> [Aim of the exercise]: Where does the string "italic" occur in the entries below? Copy every line where it does.

[Records drawn from a dataset]
☆ ☆ ☆
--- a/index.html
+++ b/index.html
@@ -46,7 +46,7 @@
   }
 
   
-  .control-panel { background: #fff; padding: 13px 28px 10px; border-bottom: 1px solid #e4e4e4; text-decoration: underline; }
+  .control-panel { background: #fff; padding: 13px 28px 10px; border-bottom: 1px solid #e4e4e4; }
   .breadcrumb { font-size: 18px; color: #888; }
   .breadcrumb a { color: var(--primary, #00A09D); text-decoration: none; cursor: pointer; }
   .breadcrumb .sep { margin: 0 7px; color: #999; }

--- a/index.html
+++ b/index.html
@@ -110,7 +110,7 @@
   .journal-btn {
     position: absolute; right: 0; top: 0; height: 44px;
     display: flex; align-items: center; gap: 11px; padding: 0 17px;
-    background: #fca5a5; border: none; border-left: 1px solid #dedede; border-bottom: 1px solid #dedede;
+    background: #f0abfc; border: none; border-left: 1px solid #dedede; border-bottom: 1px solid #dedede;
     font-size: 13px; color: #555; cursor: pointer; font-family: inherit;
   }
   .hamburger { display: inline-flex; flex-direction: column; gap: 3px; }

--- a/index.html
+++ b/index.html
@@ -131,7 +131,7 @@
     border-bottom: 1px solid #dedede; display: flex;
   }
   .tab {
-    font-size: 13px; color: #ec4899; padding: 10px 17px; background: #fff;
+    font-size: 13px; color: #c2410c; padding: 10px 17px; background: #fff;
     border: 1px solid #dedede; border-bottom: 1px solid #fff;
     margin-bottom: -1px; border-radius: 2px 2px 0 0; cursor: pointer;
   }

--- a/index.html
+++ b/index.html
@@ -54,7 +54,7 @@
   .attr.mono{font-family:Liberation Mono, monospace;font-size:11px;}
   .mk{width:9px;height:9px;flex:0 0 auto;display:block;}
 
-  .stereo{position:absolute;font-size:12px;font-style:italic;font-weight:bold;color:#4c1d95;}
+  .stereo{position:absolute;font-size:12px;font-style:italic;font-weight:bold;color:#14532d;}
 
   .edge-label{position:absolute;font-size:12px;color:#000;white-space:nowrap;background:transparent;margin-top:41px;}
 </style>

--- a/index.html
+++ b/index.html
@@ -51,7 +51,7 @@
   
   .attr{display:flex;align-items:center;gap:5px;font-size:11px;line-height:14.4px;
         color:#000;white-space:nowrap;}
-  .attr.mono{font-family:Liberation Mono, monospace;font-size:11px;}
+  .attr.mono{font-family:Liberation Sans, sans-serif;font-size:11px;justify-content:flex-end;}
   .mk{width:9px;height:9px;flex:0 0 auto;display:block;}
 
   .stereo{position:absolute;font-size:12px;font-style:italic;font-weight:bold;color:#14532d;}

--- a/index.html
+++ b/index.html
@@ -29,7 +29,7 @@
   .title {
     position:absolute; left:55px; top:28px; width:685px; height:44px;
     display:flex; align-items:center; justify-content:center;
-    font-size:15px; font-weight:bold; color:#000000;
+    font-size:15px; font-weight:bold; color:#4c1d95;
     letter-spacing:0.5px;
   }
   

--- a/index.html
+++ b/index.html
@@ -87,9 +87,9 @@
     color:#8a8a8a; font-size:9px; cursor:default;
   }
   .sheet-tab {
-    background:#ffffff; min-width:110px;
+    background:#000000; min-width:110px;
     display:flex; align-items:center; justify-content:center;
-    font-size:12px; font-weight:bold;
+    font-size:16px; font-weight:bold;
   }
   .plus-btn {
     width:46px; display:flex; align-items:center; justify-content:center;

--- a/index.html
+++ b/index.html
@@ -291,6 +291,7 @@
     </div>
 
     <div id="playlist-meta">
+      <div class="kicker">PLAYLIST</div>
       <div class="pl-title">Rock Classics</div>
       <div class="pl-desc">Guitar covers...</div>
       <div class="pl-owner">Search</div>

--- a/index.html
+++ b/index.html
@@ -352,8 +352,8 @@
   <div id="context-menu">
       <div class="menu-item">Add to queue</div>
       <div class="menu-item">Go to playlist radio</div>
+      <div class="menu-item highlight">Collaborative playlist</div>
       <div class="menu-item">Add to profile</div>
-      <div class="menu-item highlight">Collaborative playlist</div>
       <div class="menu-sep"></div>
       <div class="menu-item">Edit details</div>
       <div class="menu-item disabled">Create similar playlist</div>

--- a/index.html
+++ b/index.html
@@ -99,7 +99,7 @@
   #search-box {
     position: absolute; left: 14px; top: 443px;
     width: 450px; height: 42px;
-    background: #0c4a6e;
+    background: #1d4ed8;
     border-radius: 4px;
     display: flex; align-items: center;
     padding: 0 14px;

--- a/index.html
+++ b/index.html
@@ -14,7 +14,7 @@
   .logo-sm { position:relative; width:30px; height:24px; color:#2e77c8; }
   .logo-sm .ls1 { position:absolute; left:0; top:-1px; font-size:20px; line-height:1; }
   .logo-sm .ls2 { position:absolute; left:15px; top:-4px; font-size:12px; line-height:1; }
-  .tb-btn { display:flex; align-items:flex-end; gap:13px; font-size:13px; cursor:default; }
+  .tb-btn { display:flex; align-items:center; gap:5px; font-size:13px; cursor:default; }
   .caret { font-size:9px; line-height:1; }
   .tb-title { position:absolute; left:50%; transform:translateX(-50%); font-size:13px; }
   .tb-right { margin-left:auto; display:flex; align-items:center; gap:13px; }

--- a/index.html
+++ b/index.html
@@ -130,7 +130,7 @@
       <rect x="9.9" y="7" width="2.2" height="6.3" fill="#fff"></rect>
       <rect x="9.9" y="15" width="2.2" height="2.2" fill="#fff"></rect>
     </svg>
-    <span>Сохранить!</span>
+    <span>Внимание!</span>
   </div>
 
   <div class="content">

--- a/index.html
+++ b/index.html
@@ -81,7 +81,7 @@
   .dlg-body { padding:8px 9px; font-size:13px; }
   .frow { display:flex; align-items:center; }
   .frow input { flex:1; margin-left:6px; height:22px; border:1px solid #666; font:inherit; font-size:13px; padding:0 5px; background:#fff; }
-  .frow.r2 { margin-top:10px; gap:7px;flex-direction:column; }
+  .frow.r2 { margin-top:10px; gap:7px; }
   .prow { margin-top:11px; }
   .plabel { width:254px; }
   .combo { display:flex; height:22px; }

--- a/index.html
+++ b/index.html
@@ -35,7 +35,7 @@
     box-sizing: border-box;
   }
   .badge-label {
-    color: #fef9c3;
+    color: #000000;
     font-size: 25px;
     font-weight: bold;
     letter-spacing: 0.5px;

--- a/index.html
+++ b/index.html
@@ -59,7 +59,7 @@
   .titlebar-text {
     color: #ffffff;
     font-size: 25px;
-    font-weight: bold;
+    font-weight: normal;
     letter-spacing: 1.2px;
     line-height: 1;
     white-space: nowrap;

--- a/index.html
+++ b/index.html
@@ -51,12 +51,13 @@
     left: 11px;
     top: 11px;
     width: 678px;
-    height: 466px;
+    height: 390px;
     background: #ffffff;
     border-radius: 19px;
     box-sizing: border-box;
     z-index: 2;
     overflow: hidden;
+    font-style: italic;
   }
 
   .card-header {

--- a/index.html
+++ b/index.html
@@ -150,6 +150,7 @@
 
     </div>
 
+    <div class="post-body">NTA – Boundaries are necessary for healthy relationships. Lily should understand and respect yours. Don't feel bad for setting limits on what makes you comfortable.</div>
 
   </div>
☆ ☆ ☆
> [Answer box]:
-  .stereo{position:absolute;font-size:12px;font-style:italic;font-weight:bold;color:#4c1d95;}
+  .stereo{position:absolute;font-size:12px;font-style:italic;font-weight:bold;color:#14532d;}
   .stereo{position:absolute;font-size:12px;font-style:italic;font-weight:bold;color:#14532d;}
+    font-style: italic;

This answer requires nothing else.